=== What to produce ===
As the answer, set down the lines below from the one containing "Aluminum Storage Bottle" through the one containing "total: 1061.71 -> 1023.15", exactly and inclusively, and no others.

=== Data listing ===
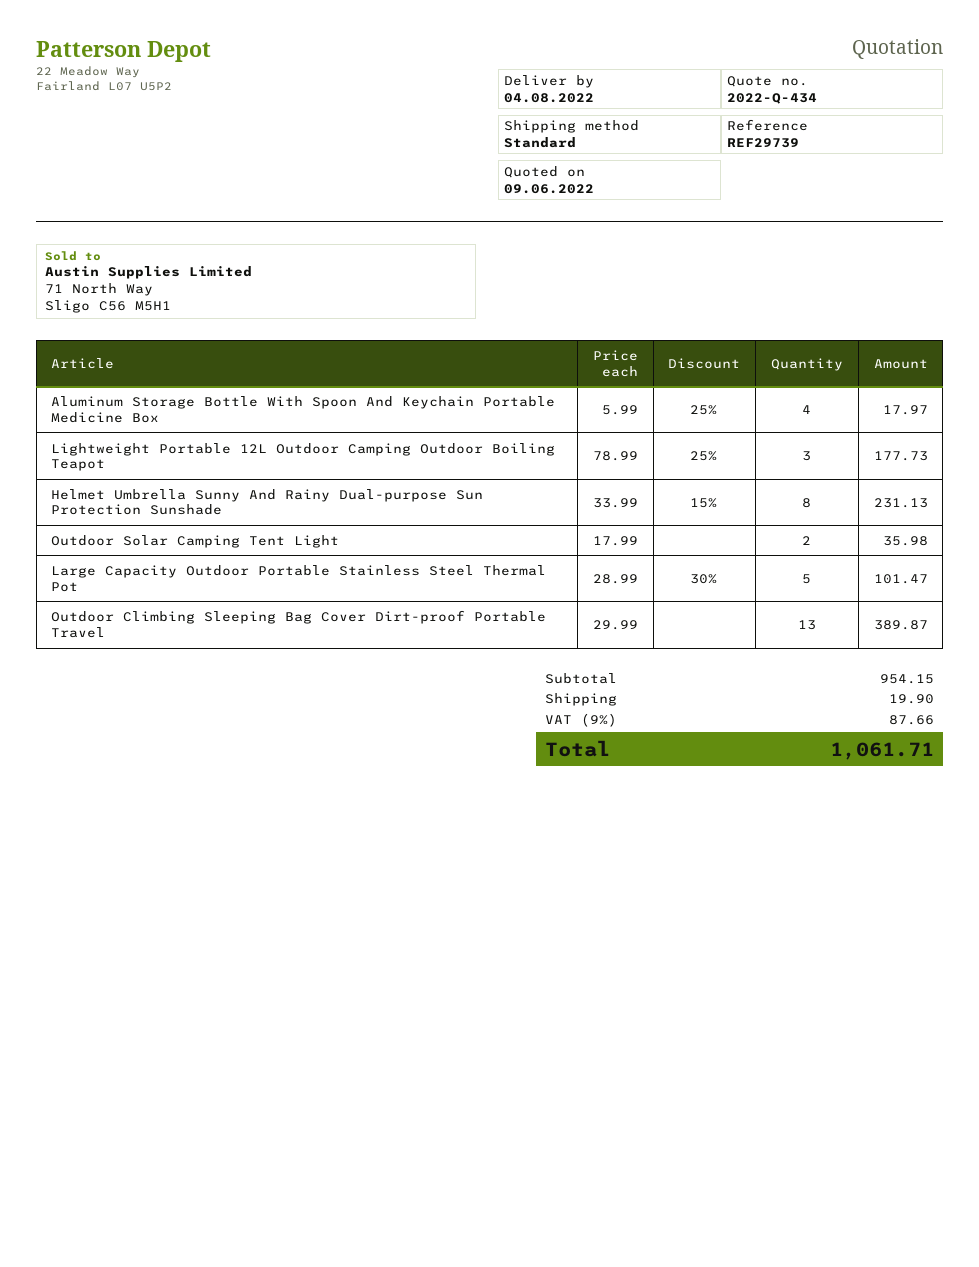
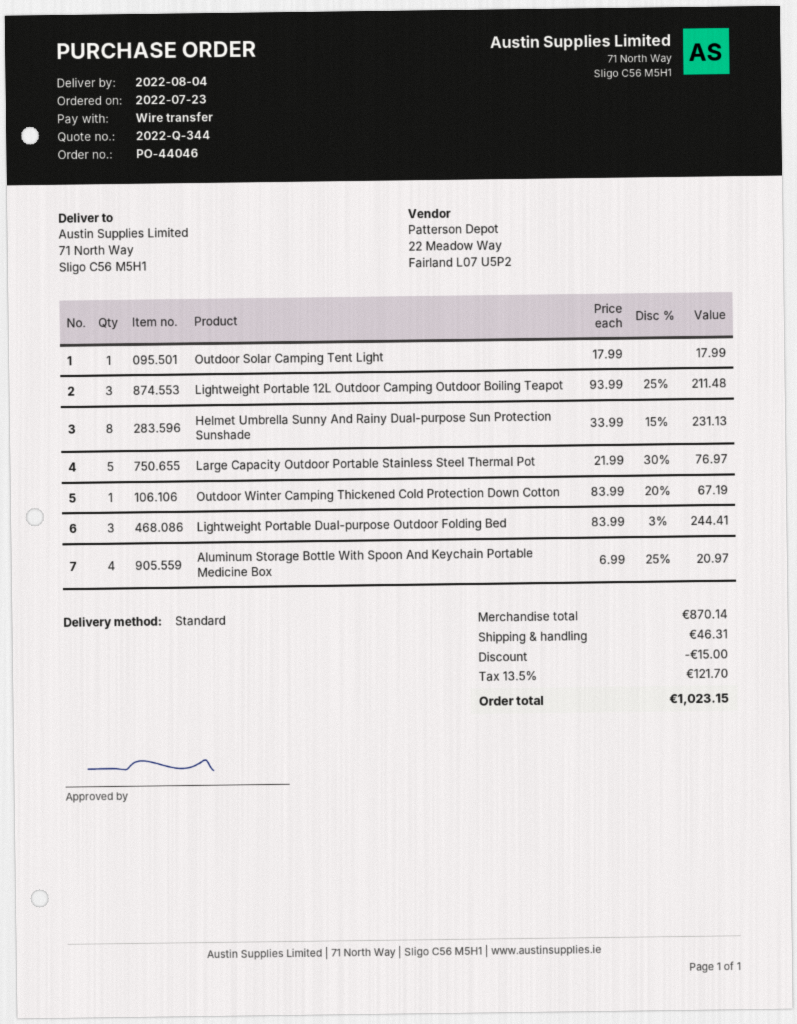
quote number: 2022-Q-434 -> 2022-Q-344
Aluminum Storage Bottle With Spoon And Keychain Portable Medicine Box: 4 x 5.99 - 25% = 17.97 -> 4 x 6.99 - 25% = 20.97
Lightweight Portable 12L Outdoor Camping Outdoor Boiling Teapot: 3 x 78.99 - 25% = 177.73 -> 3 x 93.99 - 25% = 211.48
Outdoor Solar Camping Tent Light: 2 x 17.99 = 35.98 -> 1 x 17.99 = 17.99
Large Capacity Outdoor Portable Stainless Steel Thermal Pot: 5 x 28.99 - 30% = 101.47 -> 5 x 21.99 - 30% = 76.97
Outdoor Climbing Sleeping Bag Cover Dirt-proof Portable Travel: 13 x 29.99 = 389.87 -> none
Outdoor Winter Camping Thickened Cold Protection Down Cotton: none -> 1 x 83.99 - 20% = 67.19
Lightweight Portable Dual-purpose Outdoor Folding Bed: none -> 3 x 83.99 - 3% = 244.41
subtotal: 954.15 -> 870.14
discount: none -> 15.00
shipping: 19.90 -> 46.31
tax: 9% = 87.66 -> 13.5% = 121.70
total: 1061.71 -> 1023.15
==
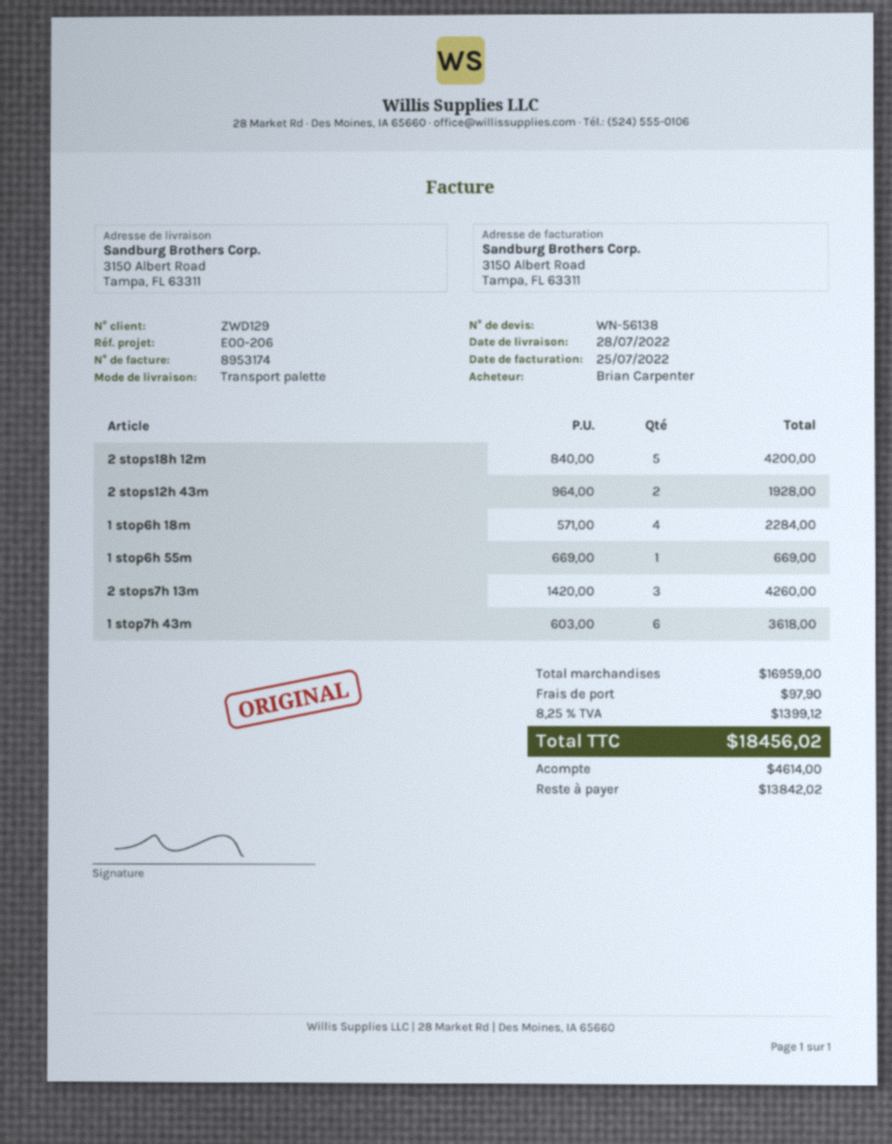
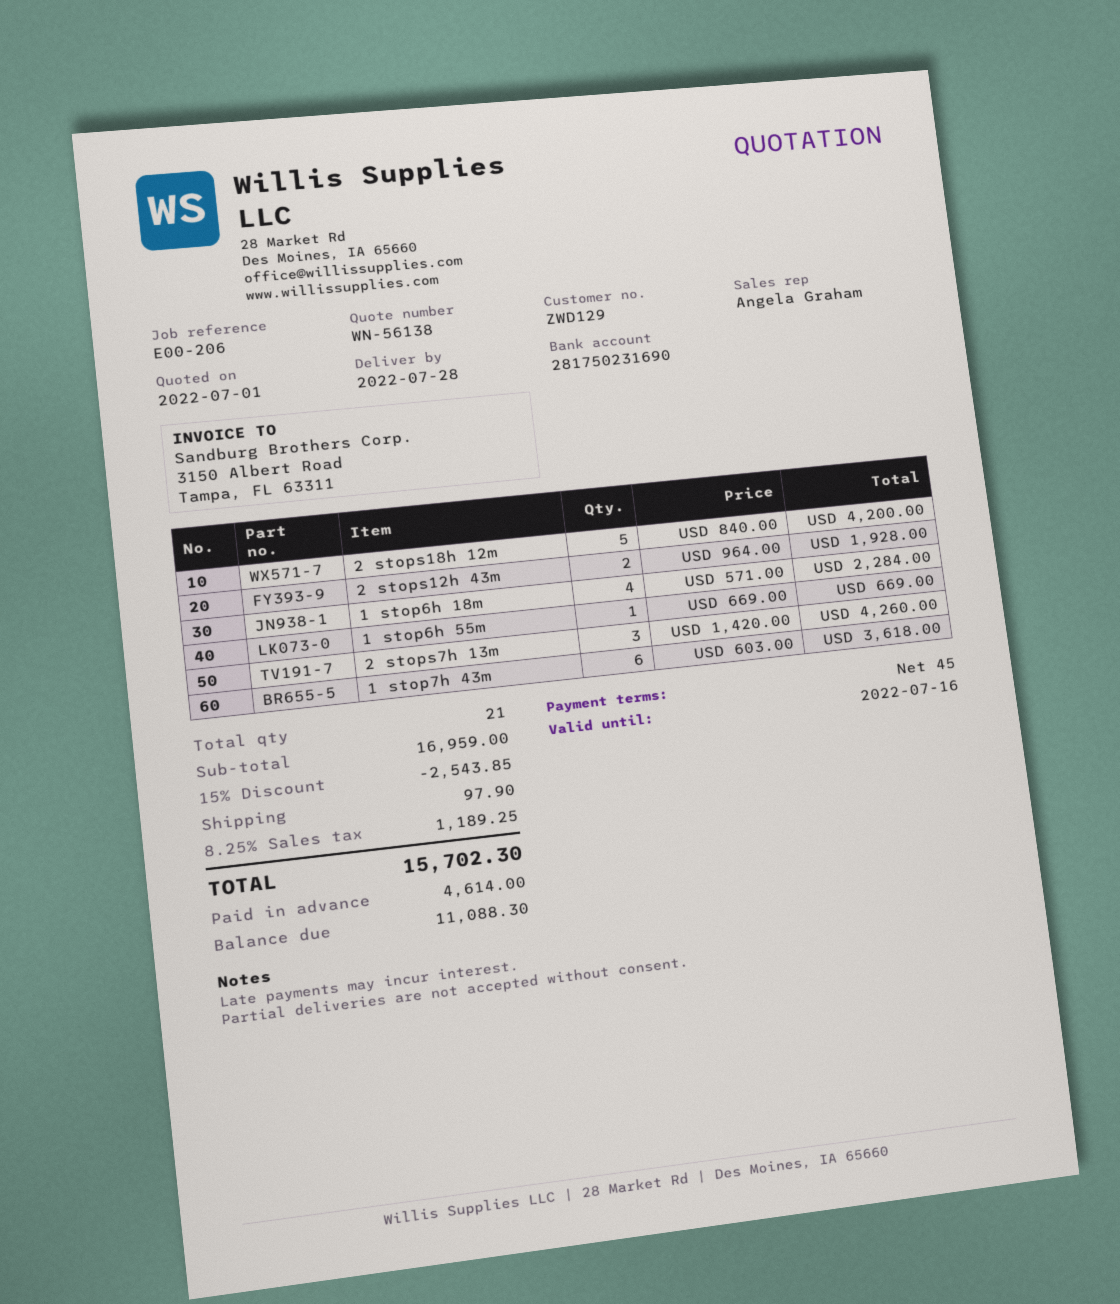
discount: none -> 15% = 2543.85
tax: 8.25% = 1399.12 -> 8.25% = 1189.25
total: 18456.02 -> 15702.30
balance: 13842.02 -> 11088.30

=== Response ===
Aluminum Storage Bottle With Spoon And Keychain Portable Medicine Box: 4 x 5.99 - 25% = 17.97 -> 4 x 6.99 - 25% = 20.97
Lightweight Portable 12L Outdoor Camping Outdoor Boiling Teapot: 3 x 78.99 - 25% = 177.73 -> 3 x 93.99 - 25% = 211.48
Outdoor Solar Camping Tent Light: 2 x 17.99 = 35.98 -> 1 x 17.99 = 17.99
Large Capacity Outdoor Portable Stainless Steel Thermal Pot: 5 x 28.99 - 30% = 101.47 -> 5 x 21.99 - 30% = 76.97
Outdoor Climbing Sleeping Bag Cover Dirt-proof Portable Travel: 13 x 29.99 = 389.87 -> none
Outdoor Winter Camping Thickened Cold Protection Down Cotton: none -> 1 x 83.99 - 20% = 67.19
Lightweight Portable Dual-purpose Outdoor Folding Bed: none -> 3 x 83.99 - 3% = 244.41
subtotal: 954.15 -> 870.14
discount: none -> 15.00
shipping: 19.90 -> 46.31
tax: 9% = 87.66 -> 13.5% = 121.70
total: 1061.71 -> 1023.15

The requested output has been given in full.